╭─ Provided material

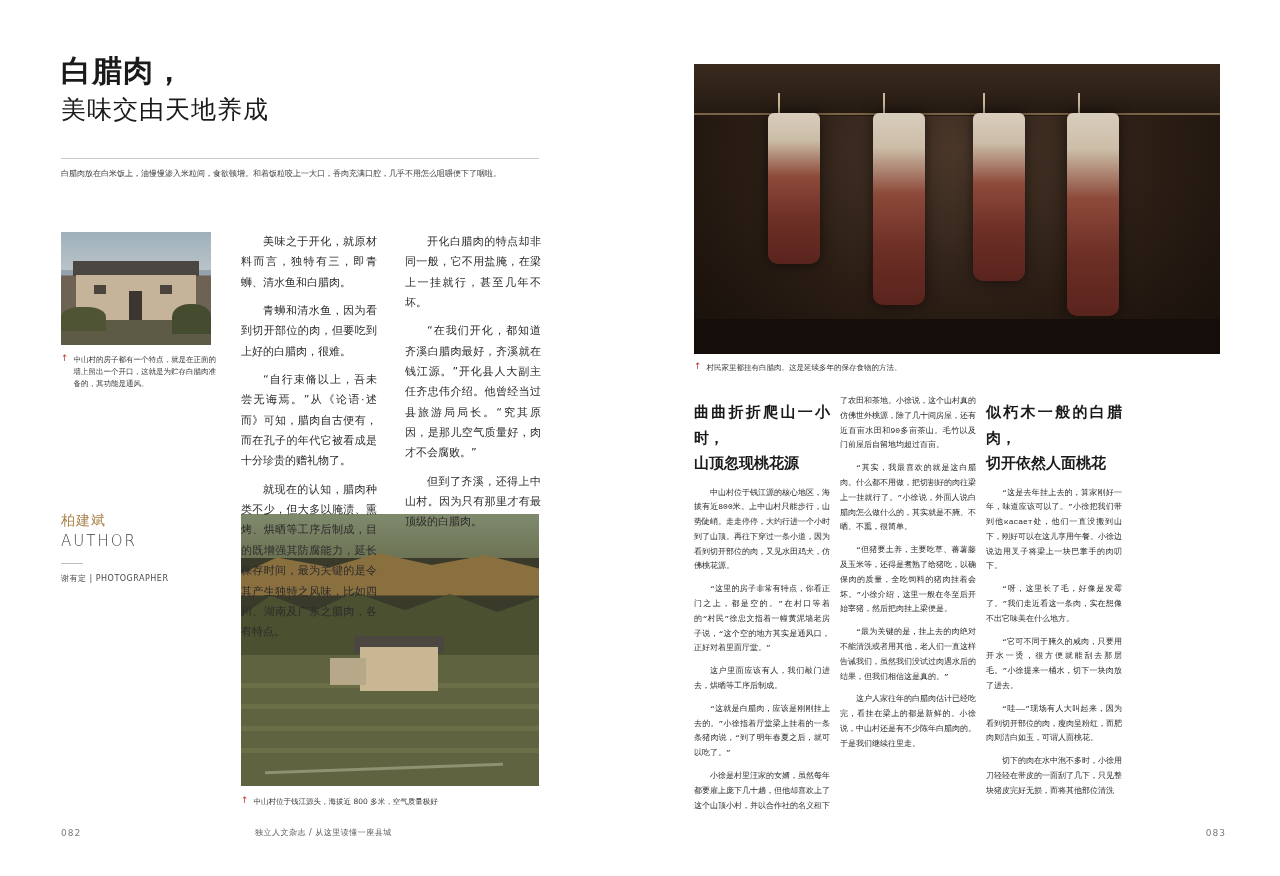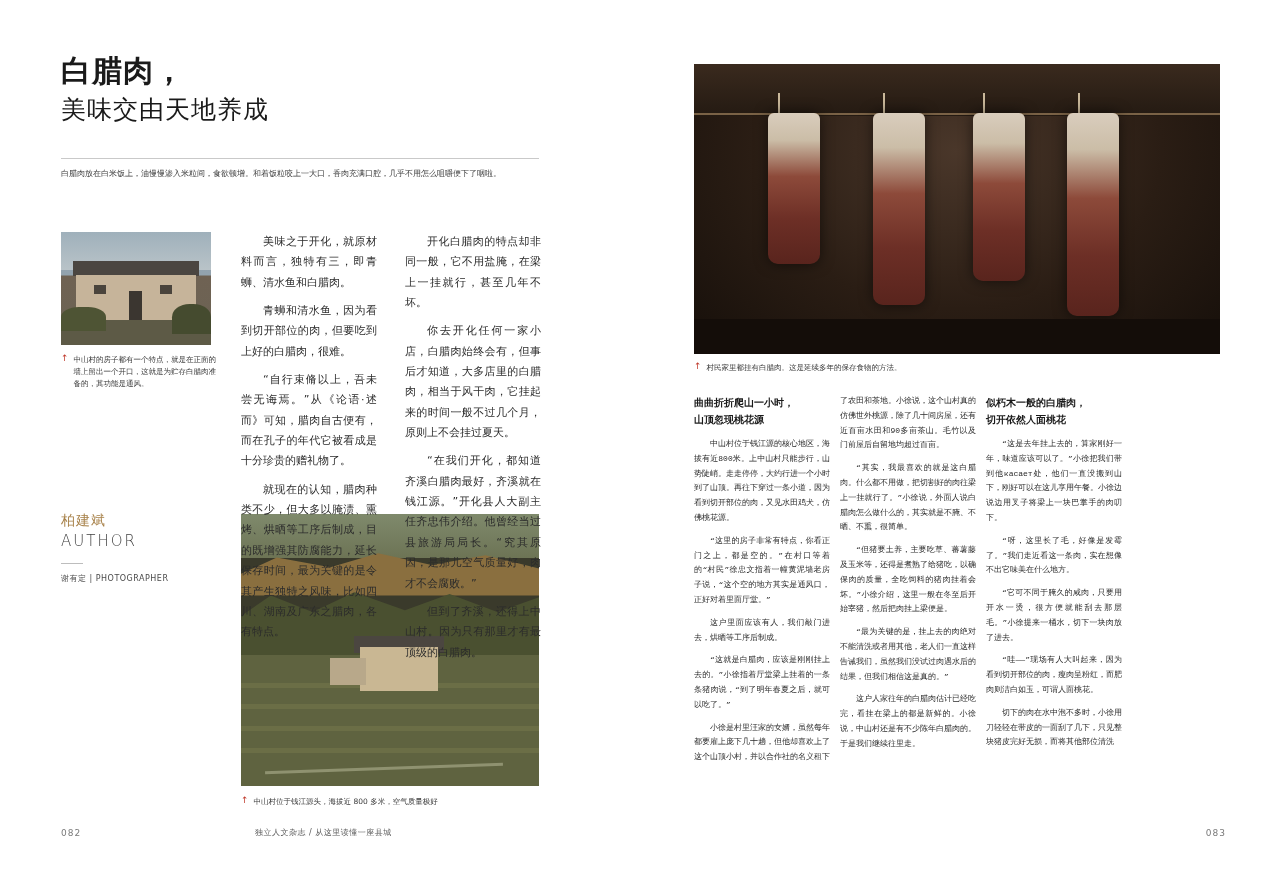--- a/index.html
+++ b/index.html
@@ -84,21 +84,21 @@
   .meat{position:absolute;top:17%;width:52px;background:linear-gradient(#d9cdbd 0%,#cbbda7 18%,#8d4a3a 42%,#6d2f26 70%,#59241d 100%);border-radius:6px 6px 10px 10px;box-shadow:0 0 14px rgba(0,0,0,.55);}
   .meat.m1{left:14%;height:52%;}
   .meat.m2{left:34%;height:66%;}
   .meat.m3{left:53%;height:58%;}
   .meat.m4{left:71%;height:70%;}
   .hook{position:absolute;top:10%;width:2px;height:8%;background:#c9b89a;}
   .hero-floor{position:absolute;left:0;bottom:0;width:100%;height:12%;background:#140d09;}
 
   .cap-hero{position:absolute;left:54px;top:362px;width:420px;}
 
-  .sub-h{font-size:10px;font-weight:bold;line-height:1.7;color:#1a1a1a;margin:0 0 9px 0;}
+  .sub-h{font-size:15px;font-weight:bold;line-height:1.7;color:#1a1a1a;margin:6px 0 9px 0;}
   .rcols{position:absolute;top:394px;height:418px;}
   .rcol{position:absolute;top:0;width:136px;font-size:8px;line-height:1.85;color:#2b2b2b;text-align:justify;}
   .rcol p{margin:0 0 8px 0;text-indent:2em;font-family:Liberation Mono, monospace;}
   .rcol p.noind{text-indent:0;}
   .r1{left:54px;}
   .r2{left:200px;}
   .r3{left:346px;}
 
   
   .folio{position:absolute;bottom:38px;font-size:9px;color:#7a7a7a;letter-spacing:1px;}
@@ -170,21 +170,20 @@
 
     <div class="cols">
       <div class="col c1">
         <p>美味之于开化，就原材料而言，独特有三，即青蛳、清水鱼和白腊肉。</p>
         <p>青蛳和清水鱼，因为看到切开部位的肉，但要吃到上好的白腊肉，很难。</p>
         <p>“自行束脩以上，吾未尝无诲焉。”从《论语·述而》可知，腊肉自古便有，而在孔子的年代它被看成是十分珍贵的赠礼物了。</p>
         <p>就现在的认知，腊肉种类不少，但大多以腌渍、熏烤、烘晒等工序后制成，目的既增强其防腐能力，延长保存时间，最为关键的是令其产生独特之风味，比如四川、湖南及广东之腊肉，各有特点。</p>
       </div>
       <div class="col c2">
         <p>开化白腊肉的特点却非同一般，它不用盐腌，在梁上一挂就行，甚至几年不坏。</p>
-        <p>你去开化任何一家小店，白腊肉始终会有，但事后才知道，大多店里的白腊肉，相当于风干肉，它挂起来的时间一般不过几个月，原则上不会挂过夏天。</p>
         <p>“在我们开化，都知道齐溪白腊肉最好，齐溪就在钱江源。”开化县人大副主任齐忠伟介绍。他曾经当过县旅游局局长。“究其原因，是那儿空气质量好，肉才不会腐败。”</p>
         <p>但到了齐溪，还得上中山村。因为只有那里才有最顶级的白腊肉。</p>
       </div>
     </div>
 
     <div class="folio folio-left">082</div>
     <div class="footer-text">独立人文杂志 / 从这里读懂一座县城</div>
   </div>
 
   <div class="right-page">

╰─

Task directions | Leave the images out and print each entry exactly.

Problem solution |
--- a/index.html
+++ b/index.html
@@ -84,21 +84,21 @@
   .meat{position:absolute;top:17%;width:52px;background:linear-gradient(#d9cdbd 0%,#cbbda7 18%,#8d4a3a 42%,#6d2f26 70%,#59241d 100%);border-radius:6px 6px 10px 10px;box-shadow:0 0 14px rgba(0,0,0,.55);}
   .meat.m1{left:14%;height:52%;}
   .meat.m2{left:34%;height:66%;}
   .meat.m3{left:53%;height:58%;}
   .meat.m4{left:71%;height:70%;}
   .hook{position:absolute;top:10%;width:2px;height:8%;background:#c9b89a;}
   .hero-floor{position:absolute;left:0;bottom:0;width:100%;height:12%;background:#140d09;}
 
   .cap-hero{position:absolute;left:54px;top:362px;width:420px;}
 
-  .sub-h{font-size:10px;font-weight:bold;line-height:1.7;color:#1a1a1a;margin:0 0 9px 0;}
+  .sub-h{font-size:15px;font-weight:bold;line-height:1.7;color:#1a1a1a;margin:6px 0 9px 0;}
   .rcols{position:absolute;top:394px;height:418px;}
   .rcol{position:absolute;top:0;width:136px;font-size:8px;line-height:1.85;color:#2b2b2b;text-align:justify;}
   .rcol p{margin:0 0 8px 0;text-indent:2em;font-family:Liberation Mono, monospace;}
   .rcol p.noind{text-indent:0;}
   .r1{left:54px;}
   .r2{left:200px;}
   .r3{left:346px;}
 
   
   .folio{position:absolute;bottom:38px;font-size:9px;color:#7a7a7a;letter-spacing:1px;}
@@ -170,21 +170,20 @@
 
     <div class="cols">
       <div class="col c1">
         <p>美味之于开化，就原材料而言，独特有三，即青蛳、清水鱼和白腊肉。</p>
         <p>青蛳和清水鱼，因为看到切开部位的肉，但要吃到上好的白腊肉，很难。</p>
         <p>“自行束脩以上，吾未尝无诲焉。”从《论语·述而》可知，腊肉自古便有，而在孔子的年代它被看成是十分珍贵的赠礼物了。</p>
         <p>就现在的认知，腊肉种类不少，但大多以腌渍、熏烤、烘晒等工序后制成，目的既增强其防腐能力，延长保存时间，最为关键的是令其产生独特之风味，比如四川、湖南及广东之腊肉，各有特点。</p>
       </div>
       <div class="col c2">
         <p>开化白腊肉的特点却非同一般，它不用盐腌，在梁上一挂就行，甚至几年不坏。</p>
-        <p>你去开化任何一家小店，白腊肉始终会有，但事后才知道，大多店里的白腊肉，相当于风干肉，它挂起来的时间一般不过几个月，原则上不会挂过夏天。</p>
         <p>“在我们开化，都知道齐溪白腊肉最好，齐溪就在钱江源。”开化县人大副主任齐忠伟介绍。他曾经当过县旅游局局长。“究其原因，是那儿空气质量好，肉才不会腐败。”</p>
         <p>但到了齐溪，还得上中山村。因为只有那里才有最顶级的白腊肉。</p>
       </div>
     </div>
 
     <div class="folio folio-left">082</div>
     <div class="footer-text">独立人文杂志 / 从这里读懂一座县城</div>
   </div>
 
   <div class="right-page">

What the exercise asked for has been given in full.